Quando chegou a hora de ir, novamente vesti meu aparato e montei na poderosa e sai. O lugar onde eu estava até tava que não estava tão frio. Muitos prédios, carros em movimento, nada que um "homem" não possa aguentar. No meu caminho eu tenho que atravessar o lago Paranoá, e ai que o bicho começa a pegar. De repente a moto começou a tremer e eu logo me tornei a pensar "Que pista ruim". Mas assim que eu andava e ia observando a pista, me toquei que ela estava em perfeitas condições, nenhuma deformação, nenhum buraco, pista lisa e plana. Foi quando me deu a epifania: "Cara...(lho) isso tudo é frio?". Foi quando percebi que não era a moto que tremia e sim minha pessoa. Como já contei em meus post anterios, meu carro é um tanto quanto suspeito. Já me deixou na mão em várias ocasiões. Mas nessa hora que saudade que me deu!! Que falta de ligar o arzinho quente no momento de frio. Que falta de encostar no banco de couro!! Mas como "homem" aguentei o trajeto e depois de um tempo até que ficou menos pior. Eu já não sentia mais nada, minhas mãos (estava sem luva claroooooooooo!!!) já estavam tão geladas que eu só voltei a senti-as a uns 5 minutos atrás. Minha calça "giens" (vulgo jeans), saiu no molde das minhas pernas (me dei conta de quão fina minhas pernas são).
Resumindo, foi uma merda de uma experiência. Passei um frio do caraaaaaaaaaaaaaaaalllllllhhhhhhhhhhhoooooooooooooooooooooooooooo. Mas tudo bem, guentei, aprendi minha lição. Já comecei a procurar casacos e roupas de neuprene para poder suportar essa época de frio em minha cidade.




Próximo desafiooooo!! Período de chuva.
Este verão em todas as telas de cinema.

segunda-feira, 1 de junho de 2009

Usar o banheiro nunca foi tão difícil

Esse vai para todos aqueles que passam por situações na hora de maior introspecção do ser humano.

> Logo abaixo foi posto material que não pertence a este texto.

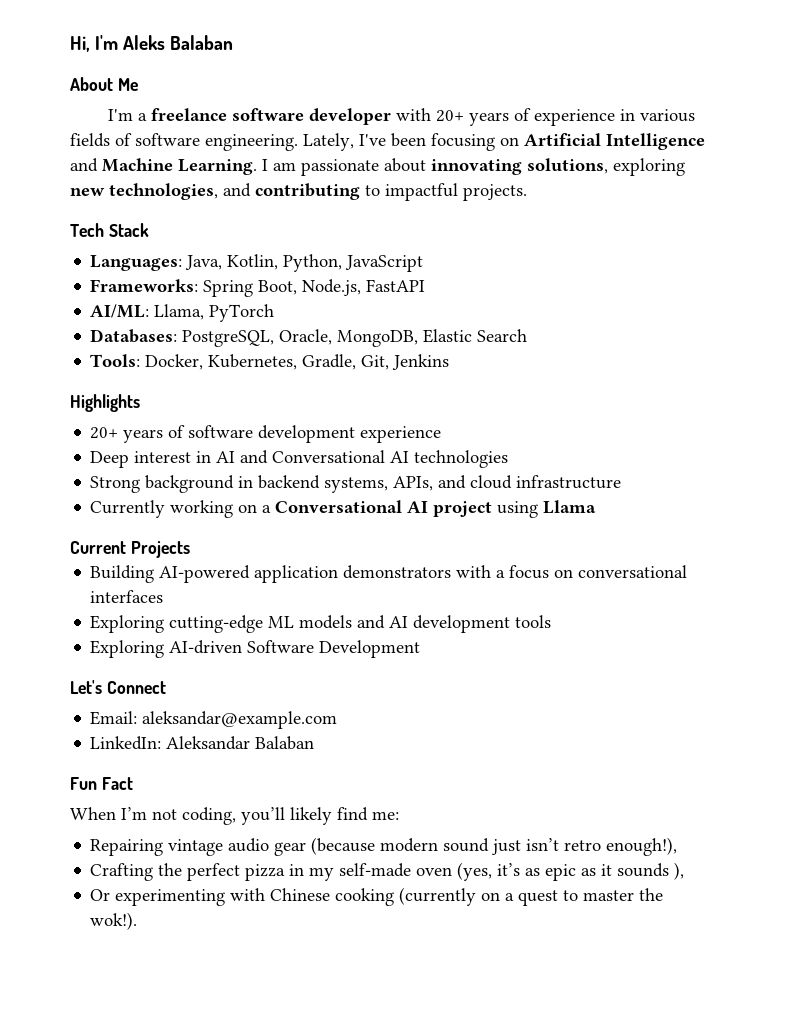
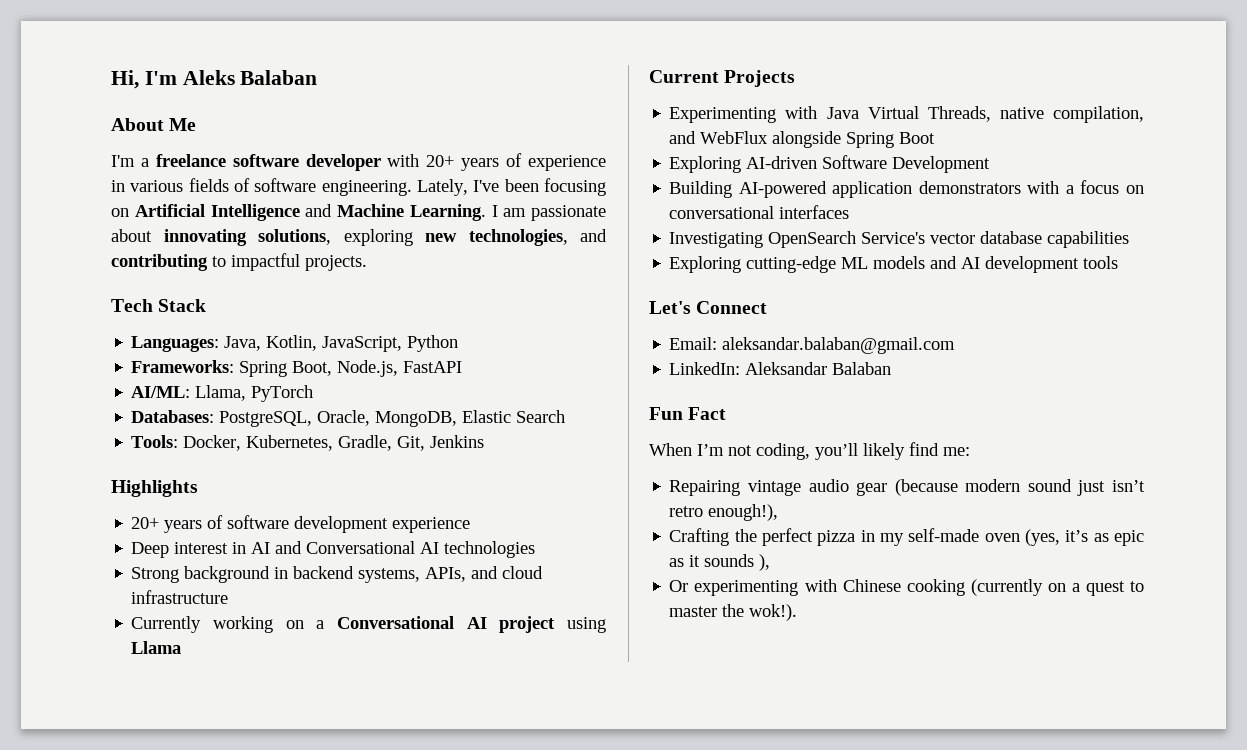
- Languages: Java, Kotlin, Python, JavaScript
+ Languages: Java, Kotlin, JavaScript, Python
+ Experimenting with Java Virtual Threads, native compilation, and WebFlux alongside Spring Boot
+ Exploring AI-driven Software Development
+ Investigating OpenSearch Service's vector database capabilities
- Exploring AI-driven Software Development
- Email: aleksandar@example.com
+ Email: aleksandar.balaban@gmail.com

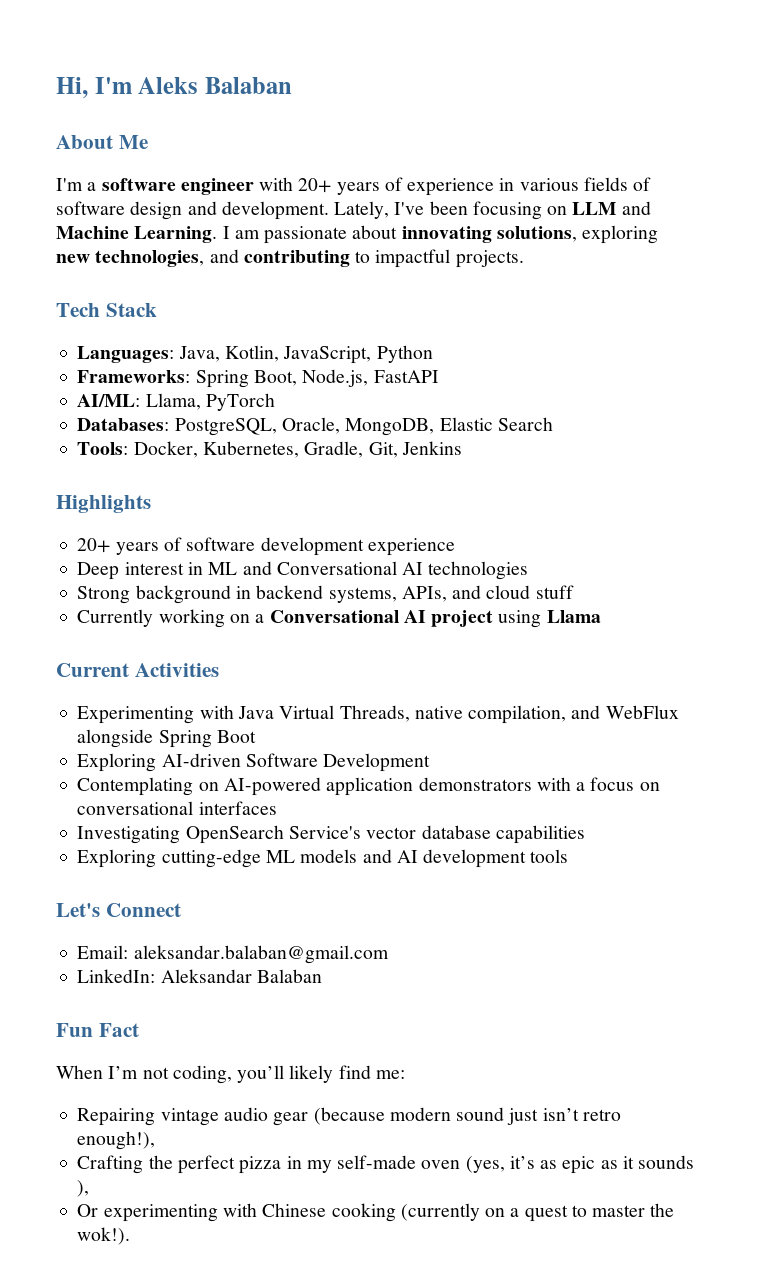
- I'm a freelance software developer with 20+ years of experience in various fields of software engineering.
+ I'm a software engineer with 20+ years of experience in various fields of software design and development.
- Lately, I've been focusing on Artificial Intelligence and Machine Learning.
+ Lately, I've been focusing on LLM and Machine Learning.
- Deep interest in AI and Conversational AI technologies
+ Deep interest in ML and Conversational AI technologies
- Strong background in backend systems, APIs, and cloud infrastructure
+ Strong background in backend systems, APIs, and cloud stuff
- Current Projects
+ Current Activities
- Building AI-powered application demonstrators with a focus on conversational interfaces
+ Contemplating on AI-powered application demonstrators with a focus on conversational interfaces

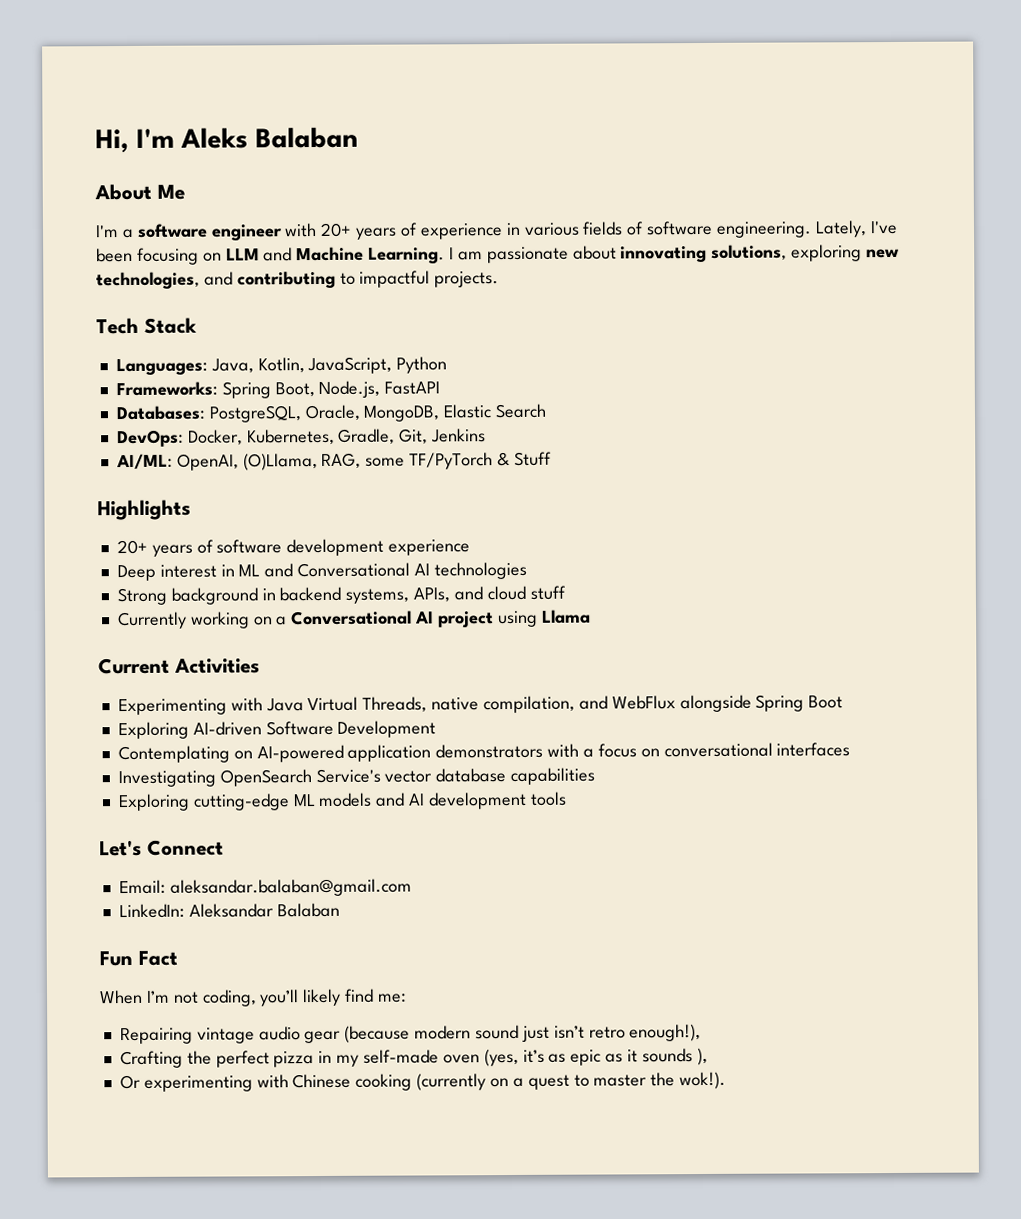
- I'm a software engineer with 20+ years of experience in various fields of software design and development.
+ I'm a software engineer with 20+ years of experience in various fields of software engineering.
- AI/ML: Llama, PyTorch
- Tools: Docker, Kubernetes, Gradle, Git, Jenkins
+ DevOps: Docker, Kubernetes, Gradle, Git, Jenkins
+ AI/ML: OpenAI, (O)Llama, RAG, some TF/PyTorch & Stuff

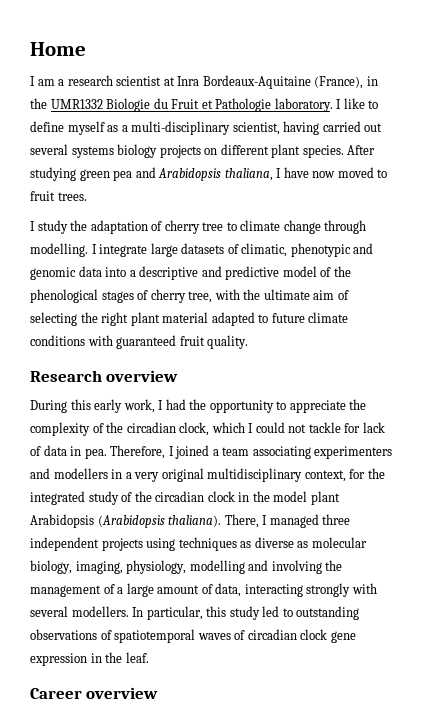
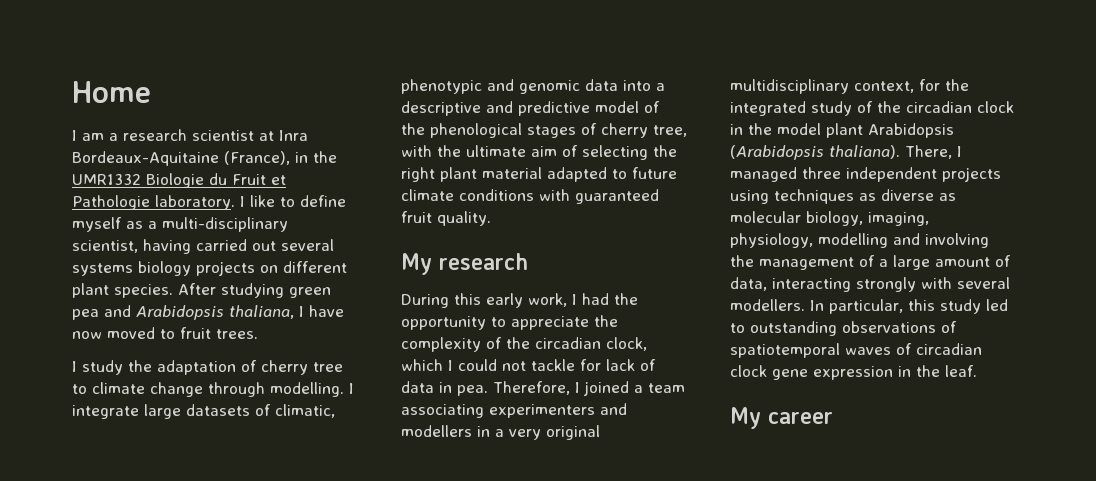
- Research overview
+ My research
- Career overview
+ My career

Eis que estava em minha estação de trabalho quando de repente sinto acontecer movimentos desconfortáveis vindo do minha parte inferior da barriga. Calmamente aguardei a sensação acalmar para pode processar que tipo de informação aquilo iria me passar.
Com todos as informações coletadas decidi que era hora de me dirigir ao toilet mais próximo e rápido.
Já suando frio desabotoei rapidamente minha calça e com aquela sensação de liberdade, de alívio, êxtase. Comecei o trabalho de contrações já estava quase adentrando as portas do paraíso quando de repente, um filho da p...., um corno sem mãe, ignorando todos os sinais que eu havia dado que eu estava no trono divino. O desalmado sai do banheiro e apaga as luzes e no breu me larga. Sozinho, na vasta escuridão uma dúvida paira sobre minha cabeça. "Corro o risco de levantar e tentar acender a luz ou termino meu serviço?". Nota: O interrupidor fica exatamente ao lado da porta de entrada do banheiro.
No momento em que tive uma crise de conciência e decidi largar as calças e voltar ao meu serviço, eis que veio a luz(literalmente). Alguém abençoado entrou e acendeu a bendita luz e permitiu que meu momento de agústia, dor, sofrimento se tornasse em apenas uma memória que estou compartilhando nesse momento.
PS: Por favor, cheque se tem alguém utilizando antes de apagar a luz, não é nada agradável ficar no escuro.